Fraunhofer IEG präsentiert Studie zur nachhaltigen Nachnutzung von Erdgasbohrungen

14.02.2025 | Forschung

Der größte Kostenfaktor für die Geothermie sind die Investitionskosten der Bohrungen. Angesichts dieser Millionenbeträge liegt es nahe, schon vorhandene Investitionen wie Bohrlöcher in versiegten Erdgasfelder zur Gewinnung von Erdwärme zu nutzen. Unter welchen technischen und wirtschaftlichen Randbedingungen sich die Nachnutzung von Erdgasbohrungen lohnt, hat eine Studie des Fraunhofer IEG zusammengestellt. 

„Fossile Infrastrukturen zu grünen Energiequellen umzuwidmen, ist eine faszinierende Idee. Gerade wenn man bedenkt, wie viele Erdöl- und Erdgasbohrungen im Norddeutschen Becken schlummern“, findet Dr. Nora Koltzer vom Fraunhofer IEG, die Erstautorin der aktuellen Studie. „Damit die Idee funktioniert, gilt es aber die spezifischen Unterschiede von Geothermie- zu Erdgasbohrung und der Energieträger Erdwärme und Gas zu beachten. 

Der chemische Energieträger Gas unterscheidet sich demnach immens in seiner Energiedichte von der physikalischen Energieform Erdwärme. Das bedeutet, der Transport der Wärme lohnt sich nur ins direkte Umland der Energiequelle. „Doch trotz dieser Einschränkungen macht der Kostenvorteil der vorhandenen Bohrung einige Nutzungsfälle plausibel. Gemeinden, die alte Gas- oder Erdölbohrungen in den Gemeindegrenzen besitzen, sollten diese Nutzung in ihrer Wärmeplanung prüfen.“ Gerade im norddeutschen Becken mit seinen vielen Erdgasfeldern wird dies auf viele Gemeinden zutreffen.

Die Forscher untersuchten zwei ehemalige Erdgasbohrungen der ExxonMobil Production Deutschland GmbH in Niedersachsen, die typische geologische Bedingungen repräsentieren: eine flache geologische Schichtung und einen Salzdiapir. Die Bohrtiefen betragen 2,8 Kilometer und 4,3 Kilometer mit Temperaturen von 114 Grad Celsius bzw. 139 Grad Celsius. Vergleichbare neue Bohrungen würden mit Kosten von rund einer Million Euro pro Kilometer zu Buche schlagen.
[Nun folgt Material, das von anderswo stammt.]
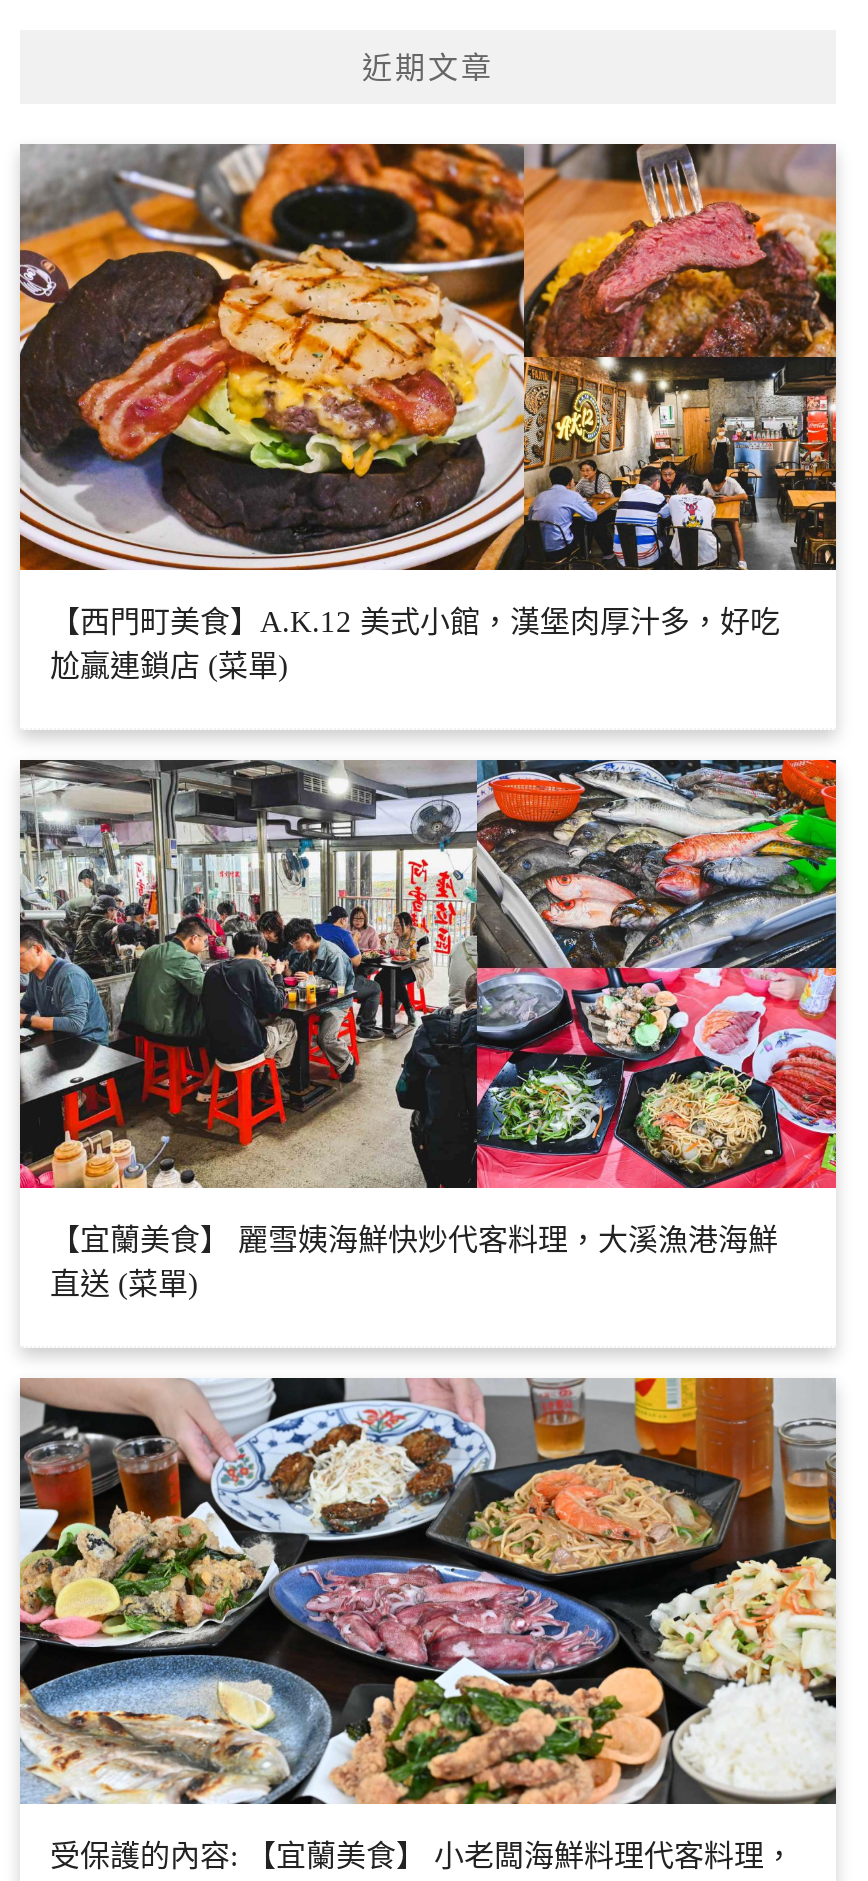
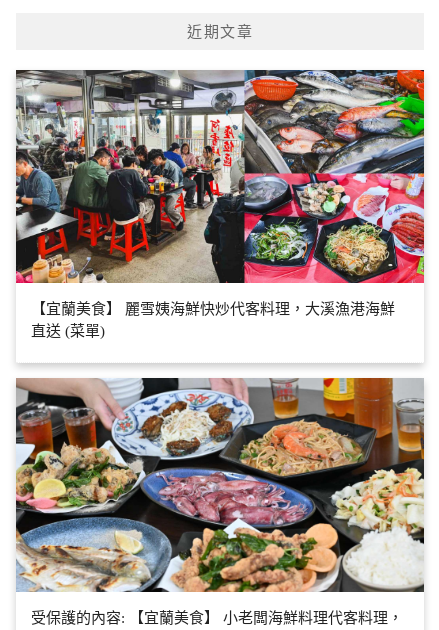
- [image]
- 【西門町美食】A.K.12 美式小館，漢堡肉厚汁多，好吃
- 尬贏連鎖店 (菜單)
Mithilfe detaillierter Computermodelle simulierten die Wissenschaftlerinnen den Einsatz von tiefen Erdwärmesonden und berechneten die thermischen Leistungen über 30 Jahre. Diese lagen im Durchschnitt bei 200 bis 400 Kilowatt (kW), mit Spitzenwerten von bis zu 600 kW – abhängig von der Bohrtiefe und den Rücklauftemperaturen des Wärmenetzes.
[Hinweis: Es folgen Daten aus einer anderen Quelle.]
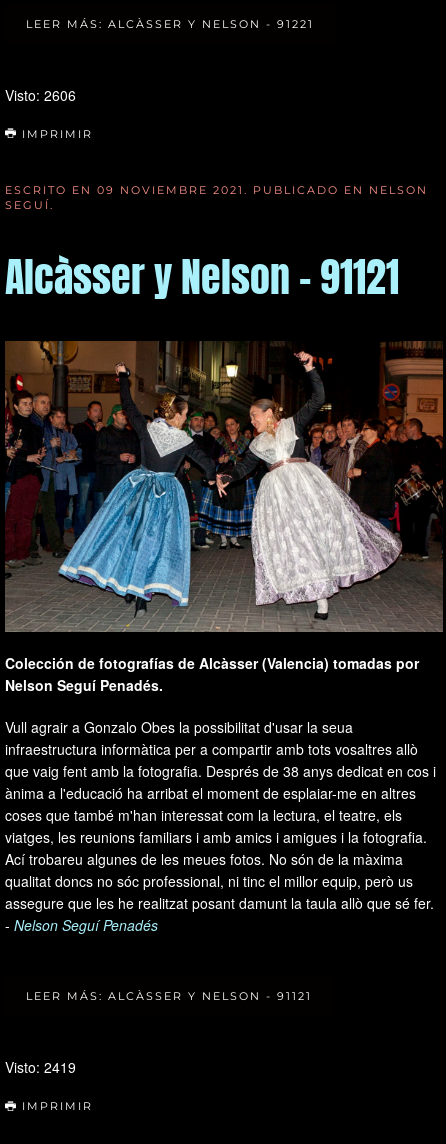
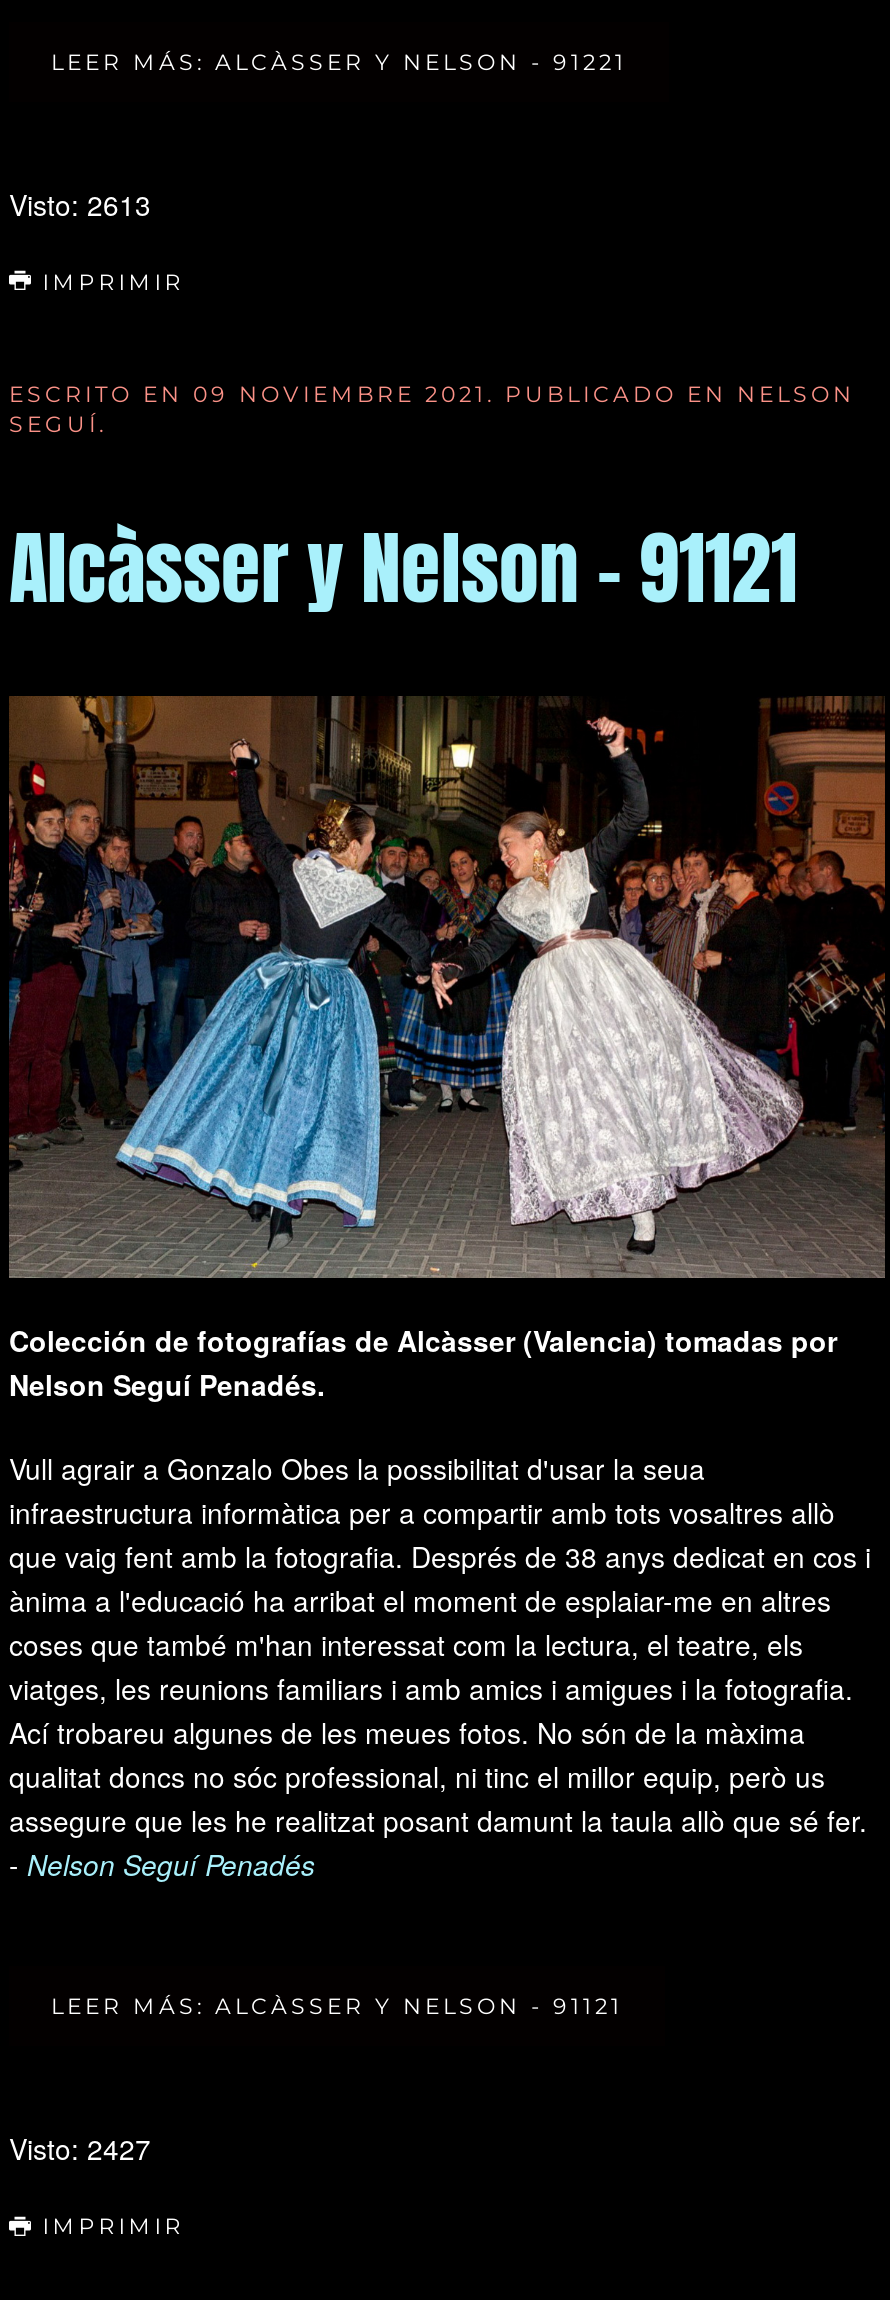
- Visto: 2606
+ Visto: 2613

- Visto: 2419
+ Visto: 2427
Auch den konkreten Wärmebedarf in der Umgebung der Bohrlöcher hat das Team kartiert, passende Wärmenetze simuliert und die Wärmegestehungskosten berechnet. Die Produktionskosten für Wärme sind mit denen anderer erneuerbarer Energiequellen wie Biomasse vergleichbar und – abhängig von der Entfernung zwischen Quelle und Verbraucher – auch mit den aktuellen Erdgaspreisen konkurrenzfähig. Die Entfernung zwischen der Quelle und dem Verbraucher sollte nicht größer als 3 bis 5 Kilometerein, um die Kosten für Pipelines zu minimieren und um Wärmeverluste des Transportmediums Wasser zu vermeiden. Darüber hinaus ist es wichtig, Wärme mit einer Temperatur von mehr als 60 °C zu erzeugen, um sicherzustellen, dass für den Endverbraucher keine zusätzliche Technik wie etwa Wärmepumpen erforderlich ist. 
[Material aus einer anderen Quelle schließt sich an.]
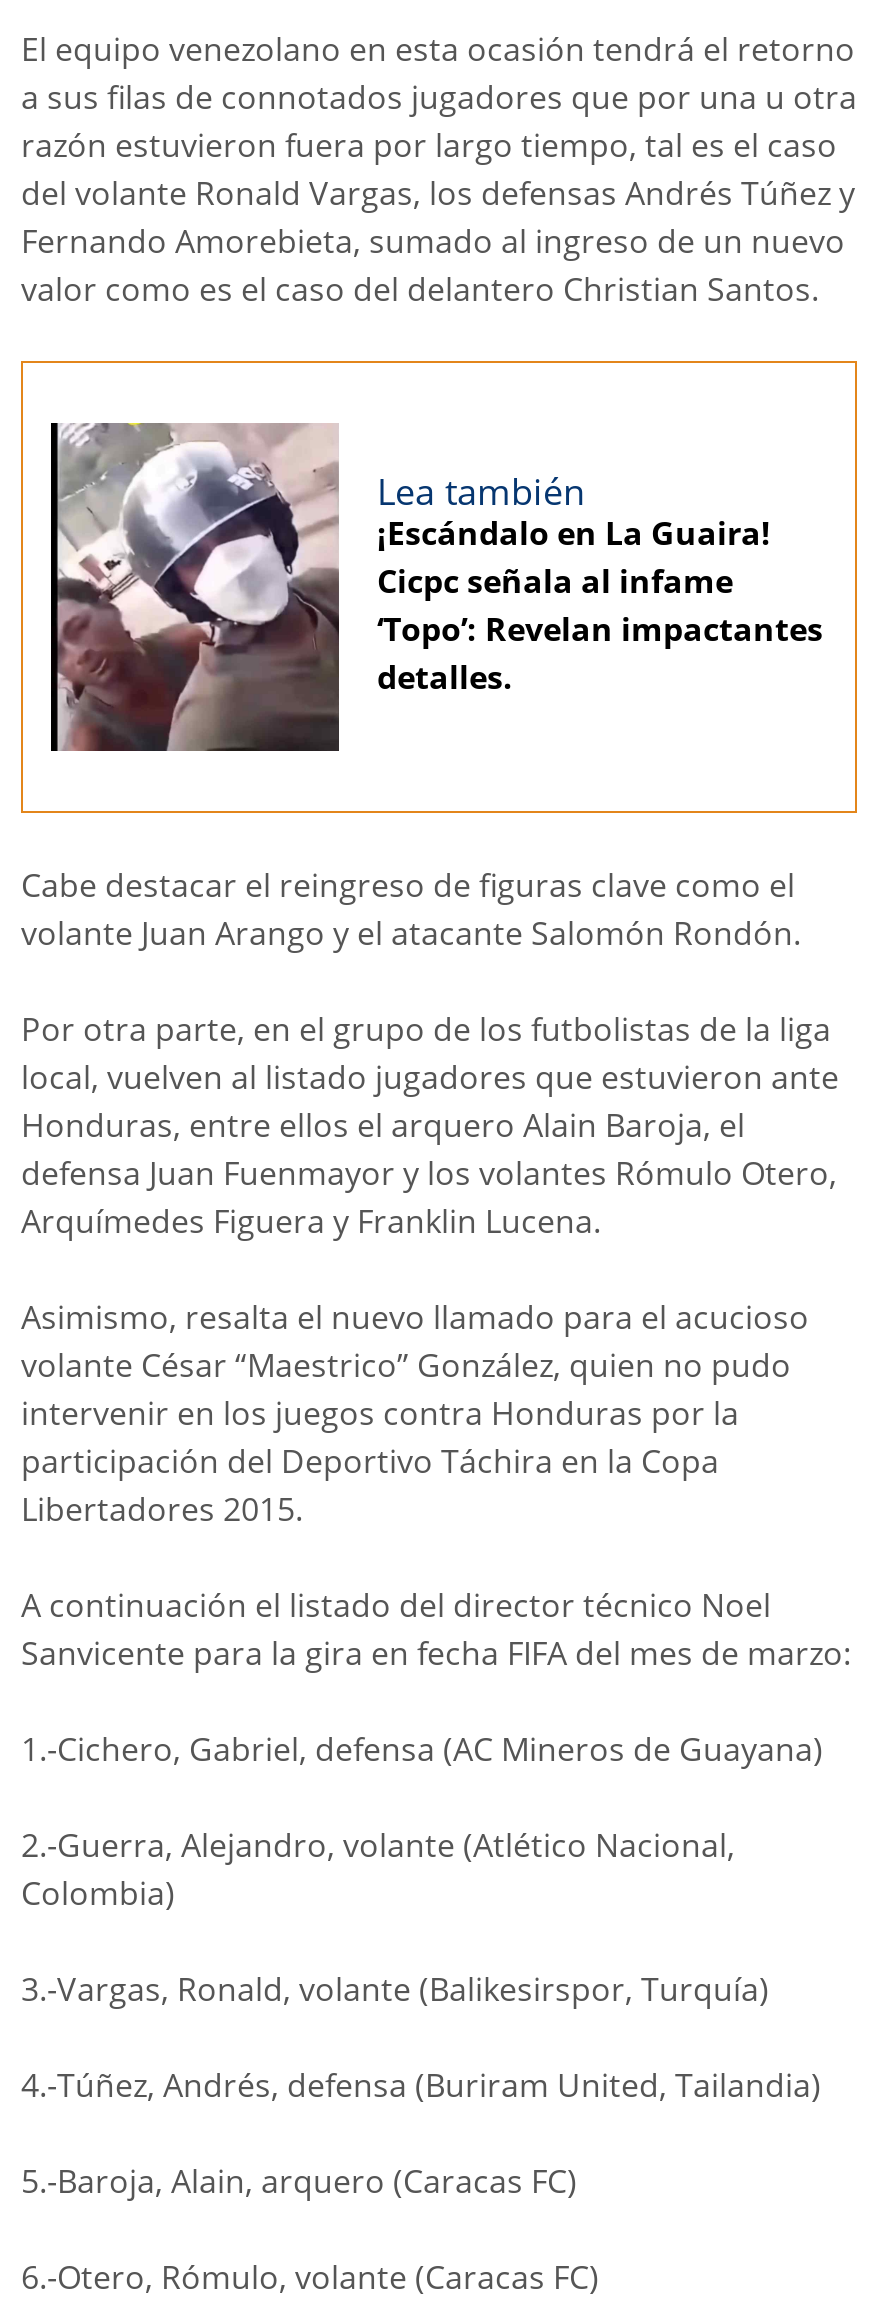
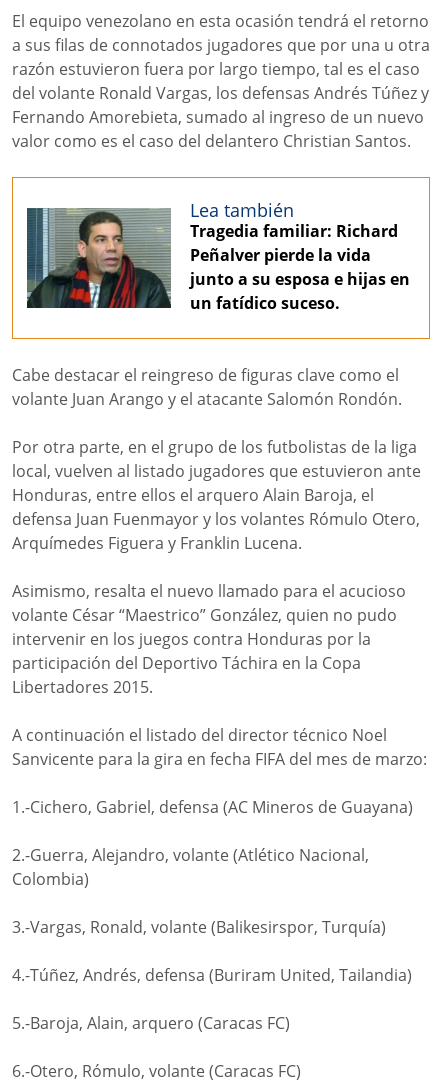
- [image]
- ¡Escándalo en La Guaira!
- Cicpc señala al infame
- ‘Topo’: Revelan impactantes
- detalles.
+ [image]
+ Tragedia familiar: Richard
+ Peñalver pierde la vida
+ junto a su esposa e hijas en
+ un fatídico suceso.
Diese Studie zeigt also das ökologische und wirtschaftliche Potenzial der verfügbaren geothermischen Ressourcen in bereits installierten Bohrungen auf. Eine tiefe Erdwärmesonde kann an jedem ungenutzten Bohrstandort installiert werden, vorausgesetzt die Bohrung ist noch integer, und ihr Betrieb birgt nahezu keine geologischen und bohrtechnischen Risiken. Sie wäre eine wertvolle Wärmequelle für den Grundlastbedarf von Fernwärmenetze oder großen Einzelverbrauchern wie Krankenhäusern, Industriebetrieben oder Schwimmbäder. Kommunale und industrielle Wärmepläne sollten die Umnutzung alter Erdgas- und Erdölquellen stets im Auge behalten und prüfen.